▶ Exercise brief: Determine the number of lines in the listing that include the string "Continue"; the reply consists of that number only.

━━━━━━━━━━━━━━━━━━━━

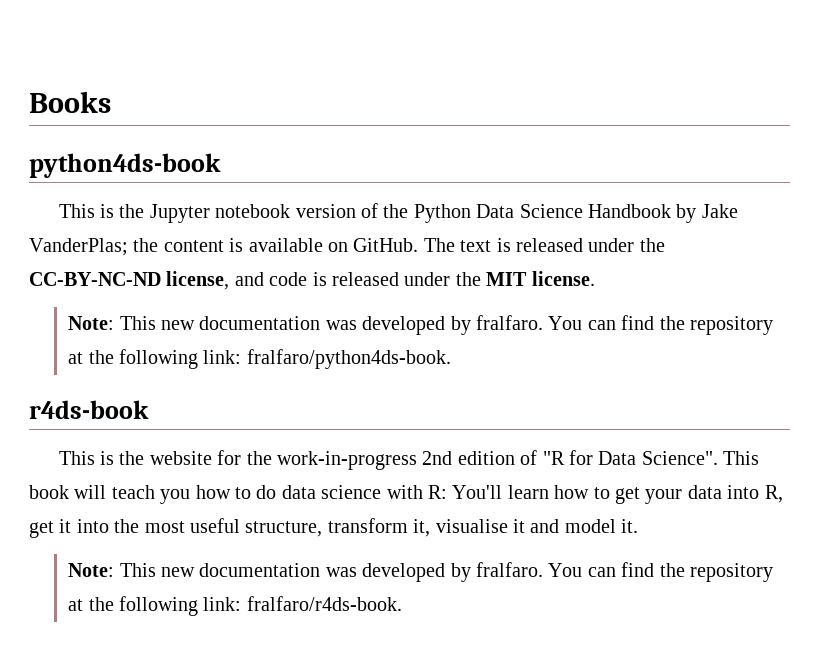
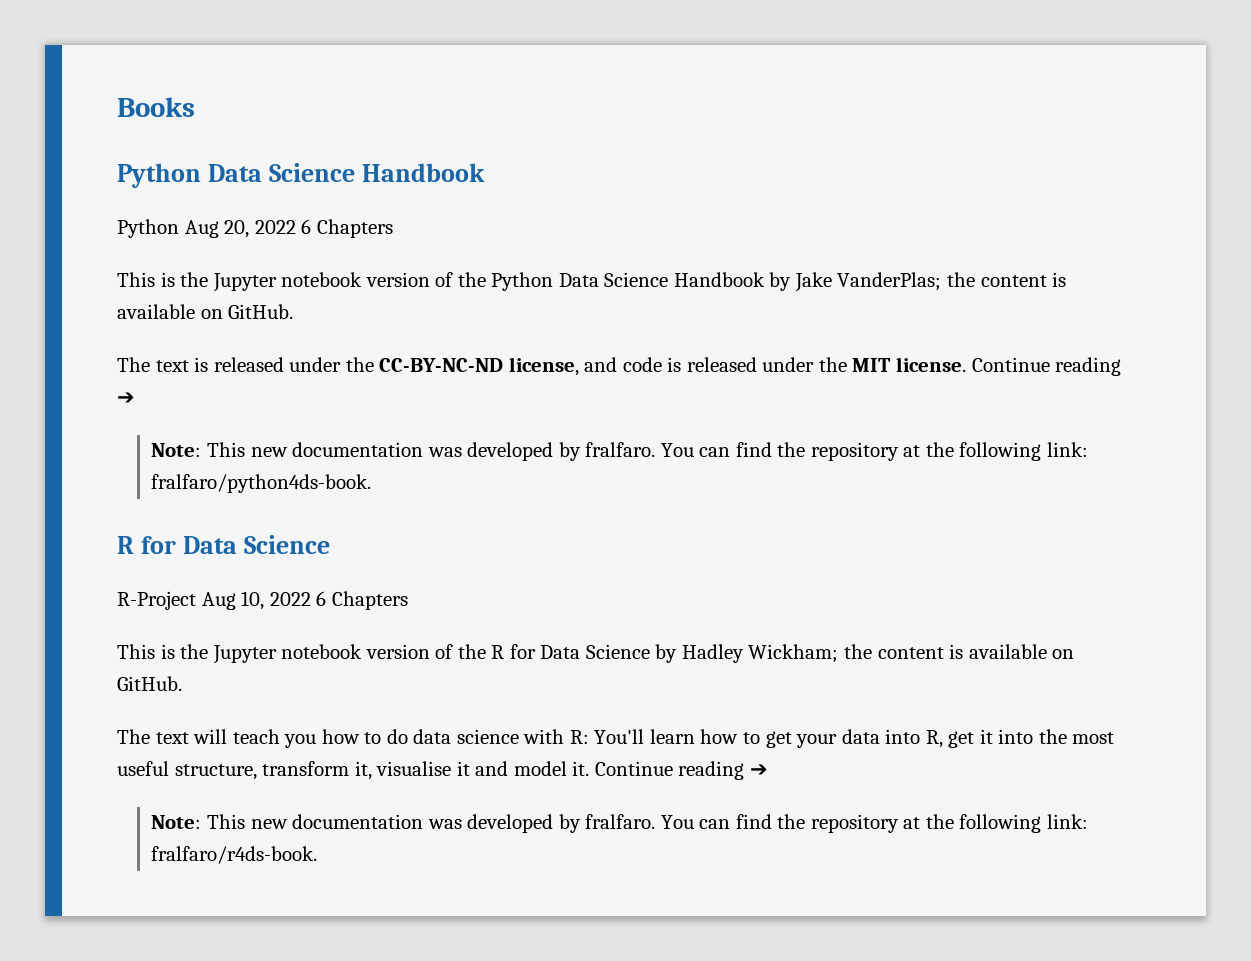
[29,153,221,178] python4ds-book -> [117,163,485,188] [117,219,393,238] Python Data Science Handbook // Python Aug 20, 2022 6 Chapters
(419, 245) none -> (294, 311) //
(595, 278) none -> [971,357,1122,376] [117,392,135,404] Continue reading ➔
[29,400,149,419] [58,450,760,470] [29,485,69,499] r4ds-book // This is the website for the work-in-progress 2nd edition of "R for Data Science". This book -> [117,535,330,554] [117,591,408,610] [117,644,1075,664] [117,676,182,691] [117,729,189,744] R for Data Science // R-Project Aug 10, 2022 6 Chapters // This is the Jupyter notebook version of the R for Data Science by Hadley Wickham; the content is available on GitHub. // The text
(639, 526) none -> [594,761,768,780] Continue reading ➔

━━━━━━━━━━━━━━━━━━━━

▶ Written solution: 2